(Data shown begins)
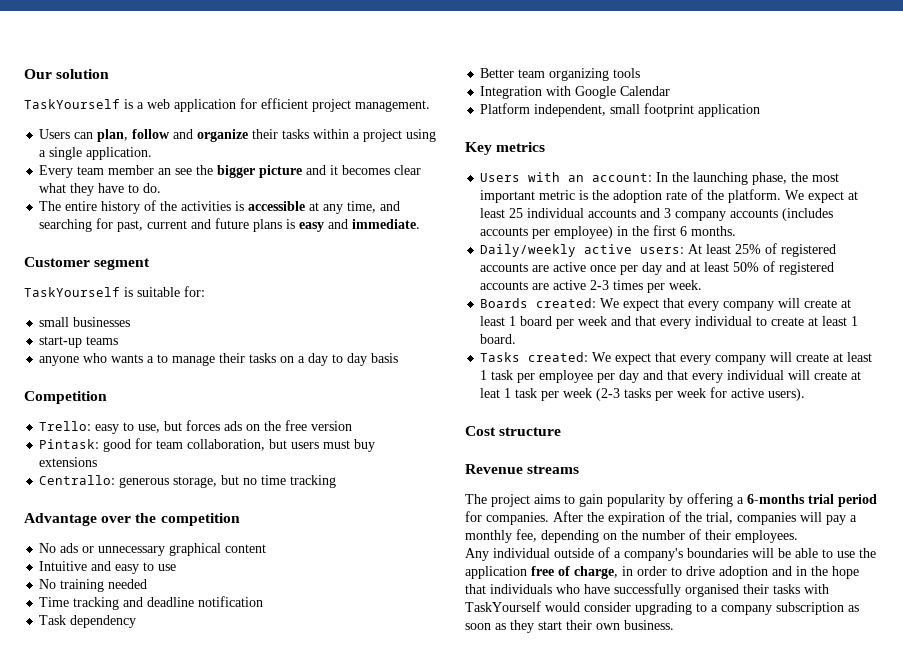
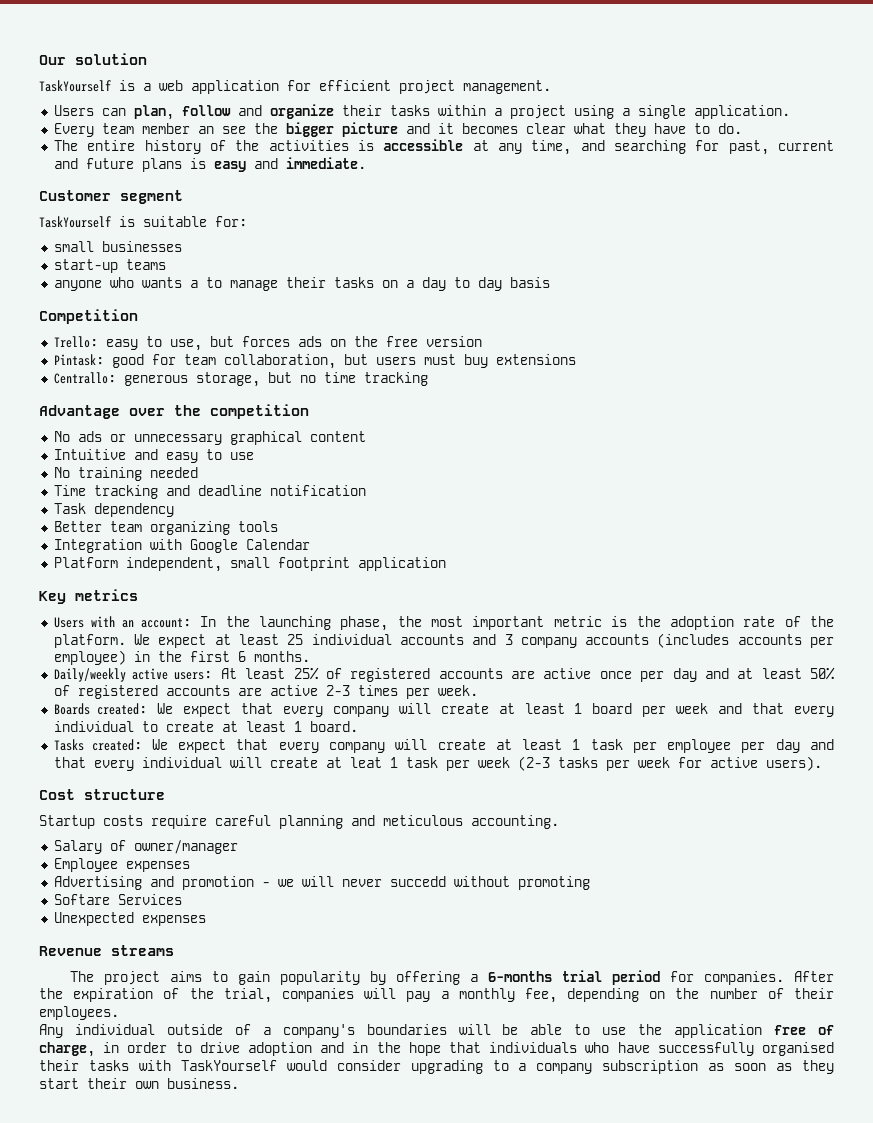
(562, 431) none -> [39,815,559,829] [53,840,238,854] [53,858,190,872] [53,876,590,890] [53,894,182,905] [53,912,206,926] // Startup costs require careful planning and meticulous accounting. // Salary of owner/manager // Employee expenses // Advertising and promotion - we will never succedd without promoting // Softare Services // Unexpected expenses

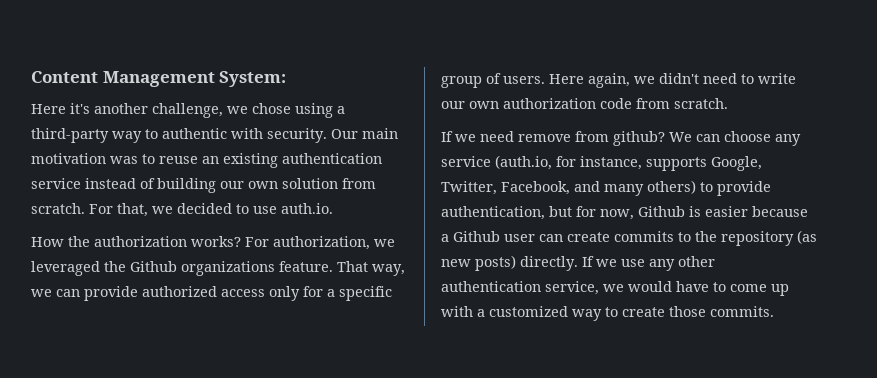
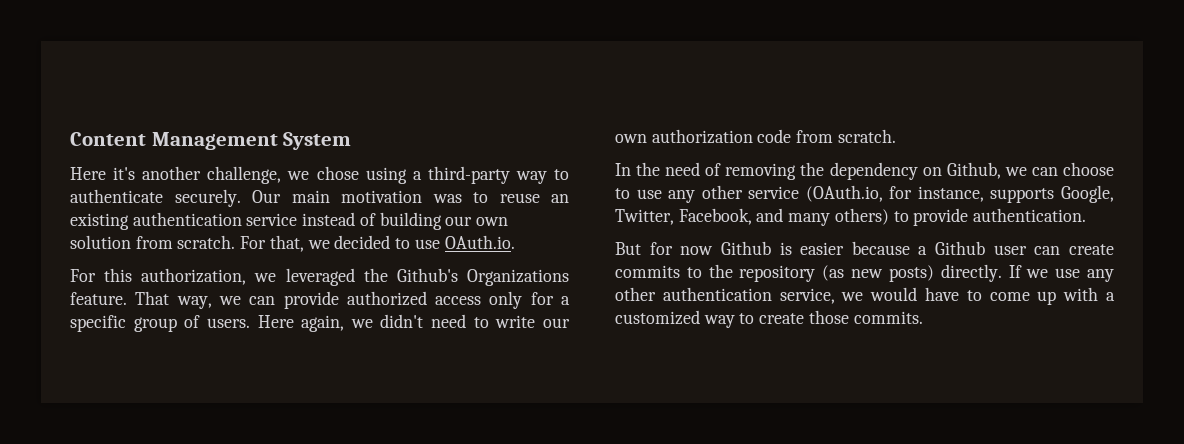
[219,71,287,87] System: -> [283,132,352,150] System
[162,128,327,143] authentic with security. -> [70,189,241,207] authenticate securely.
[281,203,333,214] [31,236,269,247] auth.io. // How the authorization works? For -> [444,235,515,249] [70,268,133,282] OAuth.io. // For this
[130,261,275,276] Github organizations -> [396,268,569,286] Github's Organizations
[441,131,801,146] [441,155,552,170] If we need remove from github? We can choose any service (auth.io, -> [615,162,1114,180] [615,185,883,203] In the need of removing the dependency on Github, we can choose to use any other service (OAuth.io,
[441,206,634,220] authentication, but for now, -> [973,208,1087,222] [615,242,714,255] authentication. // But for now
(Data shown ends)
§ **Task instructions**: Pictures stay out. Transcribe the lines from the start of the entries above through the line with "[281,203,333,214] [31,236,269,247] auth.io.", exactly.

§ **Solution to this exercise**:
(562, 431) none -> [39,815,559,829] [53,840,238,854] [53,858,190,872] [53,876,590,890] [53,894,182,905] [53,912,206,926] // Startup costs require careful planning and meticulous accounting. // Salary of owner/manager // Employee expenses // Advertising and promotion - we will never succedd without promoting // Softare Services // Unexpected expenses

[219,71,287,87] System: -> [283,132,352,150] System
[162,128,327,143] authentic with security. -> [70,189,241,207] authenticate securely.
[281,203,333,214] [31,236,269,247] auth.io. // How the authorization works? For -> [444,235,515,249] [70,268,133,282] OAuth.io. // For this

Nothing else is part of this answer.